* _Dataset_:
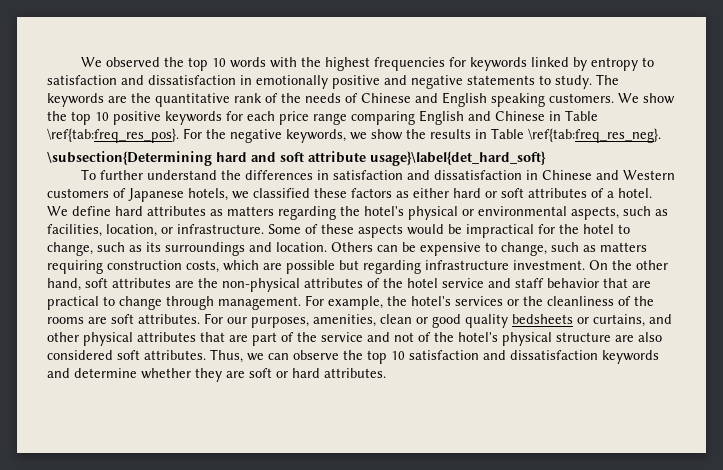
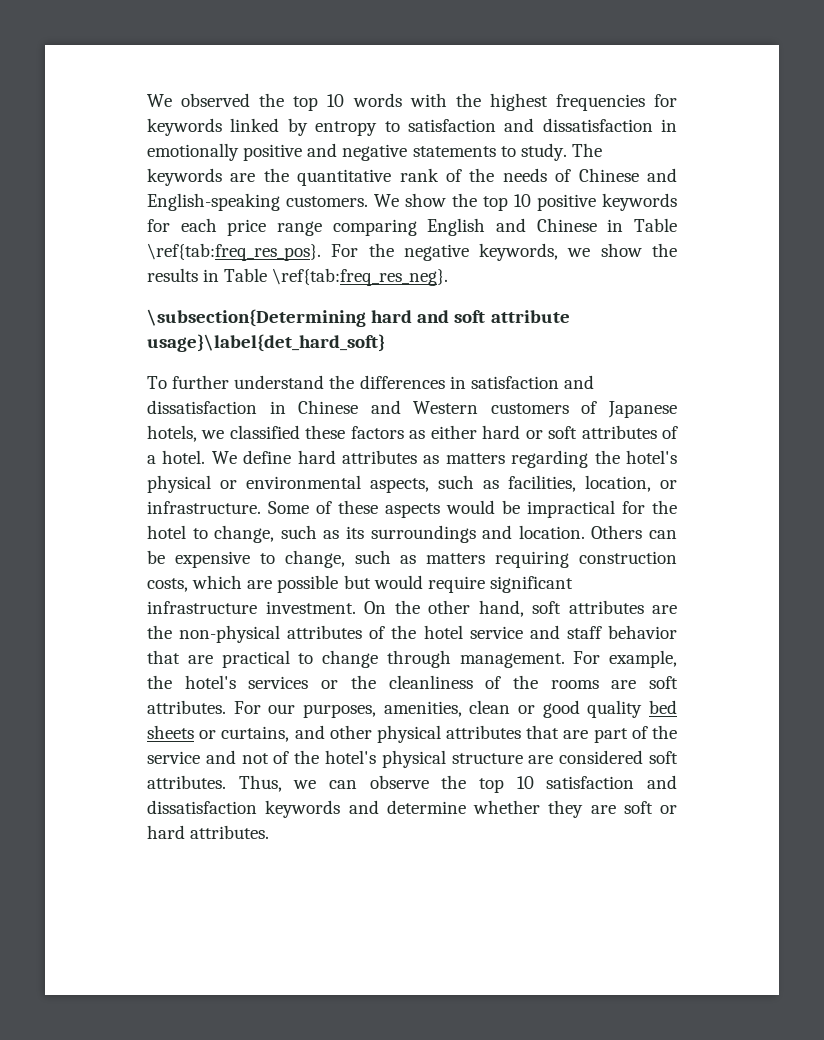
- The keywords are the quantitative rank of the needs of Chinese and English speaking customers.
+ The keywords are the quantitative rank of the needs of Chinese and English-speaking customers.
- Others can be expensive to change, such as matters requiring construction costs, which are possible but regarding infrastructure investment.
+ Others can be expensive to change, such as matters requiring construction costs, which are possible but would require significant infrastructure investment.
- For our purposes, amenities, clean or good quality bedsheets or curtains, and other physical attributes that are part of the service and not of the hotel's physical structure are also considered soft attributes.
+ For our purposes, amenities, clean or good quality bed sheets or curtains, and other physical attributes that are part of the service and not of the hotel's physical structure are considered soft attributes.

* _Exercise prompt_: Of the lines above, show those in which "requiring" appears.

* _Task output_:
- Others can be expensive to change, such as matters requiring construction costs, which are possible but regarding infrastructure investment.
+ Others can be expensive to change, such as matters requiring construction costs, which are possible but would require significant infrastructure investment.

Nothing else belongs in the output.